America and the Kurds - the complex inheritance
I believe the Kurds of Iraq are the only group in the country that is still very grateful towards the U.S. for getting rid of the regime of their long time tormentor, Saddam Hussein. The political and religious Shiite establishment in Iraq, would rarely and very reluctantly and only after prodding, admit that their empowerment for the first time in the history of modern Iraq is in part due to the American invasion. The Shiites, and of course the Sunni Arabs who lost their political monopoly of Iraq after the invasion, are quick to point out to the admittedly huge blunders committed by the U.S. during the occupation. The safest region in Iraq for the American soldiers and civilians is Kurdistan.

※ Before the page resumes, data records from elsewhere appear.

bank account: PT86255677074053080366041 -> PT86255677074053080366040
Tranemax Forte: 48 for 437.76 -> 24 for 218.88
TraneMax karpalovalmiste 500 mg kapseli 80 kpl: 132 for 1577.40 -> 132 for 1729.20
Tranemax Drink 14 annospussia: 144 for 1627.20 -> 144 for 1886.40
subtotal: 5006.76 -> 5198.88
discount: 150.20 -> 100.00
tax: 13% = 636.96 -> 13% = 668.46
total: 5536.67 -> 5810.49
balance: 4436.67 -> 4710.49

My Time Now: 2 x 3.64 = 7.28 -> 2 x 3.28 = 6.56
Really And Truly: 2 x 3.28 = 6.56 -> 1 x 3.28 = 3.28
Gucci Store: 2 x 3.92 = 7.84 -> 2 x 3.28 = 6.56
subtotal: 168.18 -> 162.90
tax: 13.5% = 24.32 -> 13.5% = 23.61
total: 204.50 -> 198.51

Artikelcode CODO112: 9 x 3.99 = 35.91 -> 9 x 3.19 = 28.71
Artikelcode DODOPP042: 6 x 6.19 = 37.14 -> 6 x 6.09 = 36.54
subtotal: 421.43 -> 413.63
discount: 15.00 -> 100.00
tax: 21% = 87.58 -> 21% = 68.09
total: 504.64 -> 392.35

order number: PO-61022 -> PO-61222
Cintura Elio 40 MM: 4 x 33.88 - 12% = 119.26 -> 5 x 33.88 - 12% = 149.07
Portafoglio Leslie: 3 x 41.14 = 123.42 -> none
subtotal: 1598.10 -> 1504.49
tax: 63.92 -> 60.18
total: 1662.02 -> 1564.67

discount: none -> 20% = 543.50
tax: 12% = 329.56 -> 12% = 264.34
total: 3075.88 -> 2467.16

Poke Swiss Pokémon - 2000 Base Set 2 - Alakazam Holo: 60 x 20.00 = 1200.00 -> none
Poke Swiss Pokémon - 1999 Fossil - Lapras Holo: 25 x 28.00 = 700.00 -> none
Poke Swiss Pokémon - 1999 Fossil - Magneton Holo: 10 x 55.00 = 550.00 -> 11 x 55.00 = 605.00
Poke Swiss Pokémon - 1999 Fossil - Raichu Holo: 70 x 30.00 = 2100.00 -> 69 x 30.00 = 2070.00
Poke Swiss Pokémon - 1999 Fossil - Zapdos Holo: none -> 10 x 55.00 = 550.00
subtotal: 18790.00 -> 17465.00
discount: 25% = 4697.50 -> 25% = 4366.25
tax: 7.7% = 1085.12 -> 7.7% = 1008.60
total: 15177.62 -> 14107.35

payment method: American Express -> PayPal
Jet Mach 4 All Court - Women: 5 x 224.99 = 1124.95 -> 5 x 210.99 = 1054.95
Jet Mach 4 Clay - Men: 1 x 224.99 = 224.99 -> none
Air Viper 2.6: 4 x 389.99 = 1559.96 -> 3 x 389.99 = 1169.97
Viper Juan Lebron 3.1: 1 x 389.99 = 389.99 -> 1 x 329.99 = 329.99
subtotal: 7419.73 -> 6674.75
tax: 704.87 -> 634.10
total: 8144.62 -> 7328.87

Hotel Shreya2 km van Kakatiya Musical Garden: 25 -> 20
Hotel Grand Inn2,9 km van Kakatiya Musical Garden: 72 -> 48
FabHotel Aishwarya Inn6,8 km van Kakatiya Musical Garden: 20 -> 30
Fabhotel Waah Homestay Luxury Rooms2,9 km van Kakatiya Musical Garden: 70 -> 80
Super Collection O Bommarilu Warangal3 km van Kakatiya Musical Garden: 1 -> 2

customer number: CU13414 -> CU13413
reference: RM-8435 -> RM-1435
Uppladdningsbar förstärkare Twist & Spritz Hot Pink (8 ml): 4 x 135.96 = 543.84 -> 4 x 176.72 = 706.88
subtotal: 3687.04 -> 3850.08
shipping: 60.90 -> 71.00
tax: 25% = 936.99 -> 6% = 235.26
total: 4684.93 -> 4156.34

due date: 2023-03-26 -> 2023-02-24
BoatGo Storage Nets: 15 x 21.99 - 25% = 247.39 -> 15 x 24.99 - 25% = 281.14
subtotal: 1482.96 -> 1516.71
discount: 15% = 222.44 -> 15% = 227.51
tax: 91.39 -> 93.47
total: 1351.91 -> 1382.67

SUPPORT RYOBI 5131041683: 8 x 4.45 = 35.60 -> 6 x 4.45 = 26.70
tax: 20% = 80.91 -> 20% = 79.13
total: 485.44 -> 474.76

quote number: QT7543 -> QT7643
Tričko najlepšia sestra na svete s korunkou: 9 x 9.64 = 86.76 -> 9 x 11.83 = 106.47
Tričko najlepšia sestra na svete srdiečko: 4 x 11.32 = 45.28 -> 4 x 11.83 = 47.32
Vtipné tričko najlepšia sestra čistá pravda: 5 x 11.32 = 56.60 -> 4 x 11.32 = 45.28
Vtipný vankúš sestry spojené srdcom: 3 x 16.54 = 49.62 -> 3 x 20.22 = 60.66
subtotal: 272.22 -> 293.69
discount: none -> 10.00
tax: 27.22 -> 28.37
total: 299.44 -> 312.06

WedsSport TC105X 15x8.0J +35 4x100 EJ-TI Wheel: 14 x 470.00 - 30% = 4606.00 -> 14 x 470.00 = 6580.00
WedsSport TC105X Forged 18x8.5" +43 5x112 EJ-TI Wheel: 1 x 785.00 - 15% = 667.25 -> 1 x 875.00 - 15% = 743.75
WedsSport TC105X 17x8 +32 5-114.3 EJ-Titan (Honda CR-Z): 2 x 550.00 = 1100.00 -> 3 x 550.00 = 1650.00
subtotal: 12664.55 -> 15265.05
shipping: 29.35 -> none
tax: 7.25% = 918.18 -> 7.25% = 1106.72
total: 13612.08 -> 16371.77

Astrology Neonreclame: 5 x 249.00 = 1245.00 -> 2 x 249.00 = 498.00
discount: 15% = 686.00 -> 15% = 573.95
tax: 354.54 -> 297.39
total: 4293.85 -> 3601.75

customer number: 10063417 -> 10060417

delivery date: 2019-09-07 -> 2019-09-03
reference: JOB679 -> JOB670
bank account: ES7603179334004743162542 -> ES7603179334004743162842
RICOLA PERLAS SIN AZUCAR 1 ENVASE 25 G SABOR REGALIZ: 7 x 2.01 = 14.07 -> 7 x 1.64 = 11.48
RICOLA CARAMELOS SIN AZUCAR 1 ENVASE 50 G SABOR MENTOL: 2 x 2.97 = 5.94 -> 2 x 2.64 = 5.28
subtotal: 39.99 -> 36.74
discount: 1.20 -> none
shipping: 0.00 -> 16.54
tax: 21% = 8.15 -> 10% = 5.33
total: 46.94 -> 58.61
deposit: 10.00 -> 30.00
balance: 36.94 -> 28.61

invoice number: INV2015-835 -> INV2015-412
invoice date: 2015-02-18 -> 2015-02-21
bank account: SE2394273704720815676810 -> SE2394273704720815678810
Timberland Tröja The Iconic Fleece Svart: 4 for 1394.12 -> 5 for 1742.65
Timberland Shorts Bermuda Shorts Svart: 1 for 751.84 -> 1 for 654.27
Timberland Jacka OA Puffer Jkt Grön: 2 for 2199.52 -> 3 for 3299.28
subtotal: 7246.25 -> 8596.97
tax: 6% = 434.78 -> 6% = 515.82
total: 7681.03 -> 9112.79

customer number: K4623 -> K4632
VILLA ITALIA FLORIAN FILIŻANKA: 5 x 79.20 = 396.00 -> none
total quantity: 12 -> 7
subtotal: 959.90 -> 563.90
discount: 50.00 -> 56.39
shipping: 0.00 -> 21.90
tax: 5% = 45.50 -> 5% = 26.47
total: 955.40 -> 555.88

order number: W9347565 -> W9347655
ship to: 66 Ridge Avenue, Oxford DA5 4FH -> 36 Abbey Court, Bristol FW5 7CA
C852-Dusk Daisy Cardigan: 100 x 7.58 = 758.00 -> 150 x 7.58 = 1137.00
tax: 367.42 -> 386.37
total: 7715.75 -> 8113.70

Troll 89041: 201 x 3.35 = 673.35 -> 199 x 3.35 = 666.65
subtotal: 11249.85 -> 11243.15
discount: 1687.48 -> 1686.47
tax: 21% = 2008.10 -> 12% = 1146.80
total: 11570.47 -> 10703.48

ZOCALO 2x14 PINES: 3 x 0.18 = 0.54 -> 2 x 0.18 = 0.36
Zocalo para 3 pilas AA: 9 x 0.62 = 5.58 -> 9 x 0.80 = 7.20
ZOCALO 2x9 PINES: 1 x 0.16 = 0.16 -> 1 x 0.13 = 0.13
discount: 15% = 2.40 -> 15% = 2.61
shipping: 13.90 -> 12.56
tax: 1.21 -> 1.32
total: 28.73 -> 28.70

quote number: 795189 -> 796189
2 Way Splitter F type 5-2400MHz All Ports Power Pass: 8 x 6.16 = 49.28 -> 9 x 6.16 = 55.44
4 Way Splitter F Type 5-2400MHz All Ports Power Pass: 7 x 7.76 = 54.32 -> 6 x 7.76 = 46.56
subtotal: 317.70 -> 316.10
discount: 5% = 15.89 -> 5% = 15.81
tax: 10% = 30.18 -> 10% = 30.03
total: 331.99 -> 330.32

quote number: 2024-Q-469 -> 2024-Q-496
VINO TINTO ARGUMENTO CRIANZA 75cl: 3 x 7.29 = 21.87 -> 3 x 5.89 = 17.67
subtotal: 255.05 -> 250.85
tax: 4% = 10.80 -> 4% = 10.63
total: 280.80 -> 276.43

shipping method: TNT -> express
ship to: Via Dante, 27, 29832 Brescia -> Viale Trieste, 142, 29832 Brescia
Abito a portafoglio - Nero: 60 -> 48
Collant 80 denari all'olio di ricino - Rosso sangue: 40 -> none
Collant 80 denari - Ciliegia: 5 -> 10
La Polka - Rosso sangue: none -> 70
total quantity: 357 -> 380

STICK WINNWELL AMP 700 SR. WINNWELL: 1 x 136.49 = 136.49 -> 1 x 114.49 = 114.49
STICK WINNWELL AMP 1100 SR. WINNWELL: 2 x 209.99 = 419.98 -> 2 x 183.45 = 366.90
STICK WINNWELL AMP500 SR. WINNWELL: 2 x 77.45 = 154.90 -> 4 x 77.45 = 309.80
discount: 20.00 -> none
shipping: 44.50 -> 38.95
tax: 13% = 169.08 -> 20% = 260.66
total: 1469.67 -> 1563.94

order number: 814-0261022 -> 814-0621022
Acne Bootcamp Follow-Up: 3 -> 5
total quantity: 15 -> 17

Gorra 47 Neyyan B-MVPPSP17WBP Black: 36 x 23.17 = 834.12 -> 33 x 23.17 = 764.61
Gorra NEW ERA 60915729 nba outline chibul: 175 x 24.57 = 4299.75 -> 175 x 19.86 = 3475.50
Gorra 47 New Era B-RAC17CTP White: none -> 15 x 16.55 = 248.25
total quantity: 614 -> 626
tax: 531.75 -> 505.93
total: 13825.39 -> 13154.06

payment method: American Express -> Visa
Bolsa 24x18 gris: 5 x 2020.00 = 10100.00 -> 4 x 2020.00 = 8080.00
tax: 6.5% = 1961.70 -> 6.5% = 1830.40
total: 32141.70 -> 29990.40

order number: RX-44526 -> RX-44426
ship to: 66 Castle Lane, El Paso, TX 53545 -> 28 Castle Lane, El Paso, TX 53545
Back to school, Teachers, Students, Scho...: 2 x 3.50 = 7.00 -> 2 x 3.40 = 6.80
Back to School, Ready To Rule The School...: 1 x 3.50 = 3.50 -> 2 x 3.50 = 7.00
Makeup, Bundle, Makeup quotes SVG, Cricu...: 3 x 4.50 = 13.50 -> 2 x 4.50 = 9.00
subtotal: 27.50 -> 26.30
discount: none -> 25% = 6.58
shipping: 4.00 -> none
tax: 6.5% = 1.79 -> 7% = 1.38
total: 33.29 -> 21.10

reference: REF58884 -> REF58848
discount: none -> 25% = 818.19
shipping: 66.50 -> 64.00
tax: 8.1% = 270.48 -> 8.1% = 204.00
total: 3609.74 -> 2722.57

Officially, the U.S. is still pursuing a ‘one Iraq’ policy, and has been counseling the Kurds not to secede, but push for genuine autonomy within the unitary state of Iraq. After ISIS’ stunning capture of Mosul last summer, the U.S. was forced to abandon its previous policy of denying arms to the Kurds. The Kurds were once again grateful to Washington. But the fall of Kobane, will revive the dormant memories of those times of American abandonment and even betrayal of the Kurds, most notably when the Nixon administration in collaboration with the Shah of Iran dropped their support for the Kurds in their fight with Iraq for autonomy in 1975, after Iraq and Iran reached an agreement over riparian rights in Shatt al-Arab’s estuary. The agreement freed Saddam to brutally suppress the Kurds and exacting on them a tremendous loss.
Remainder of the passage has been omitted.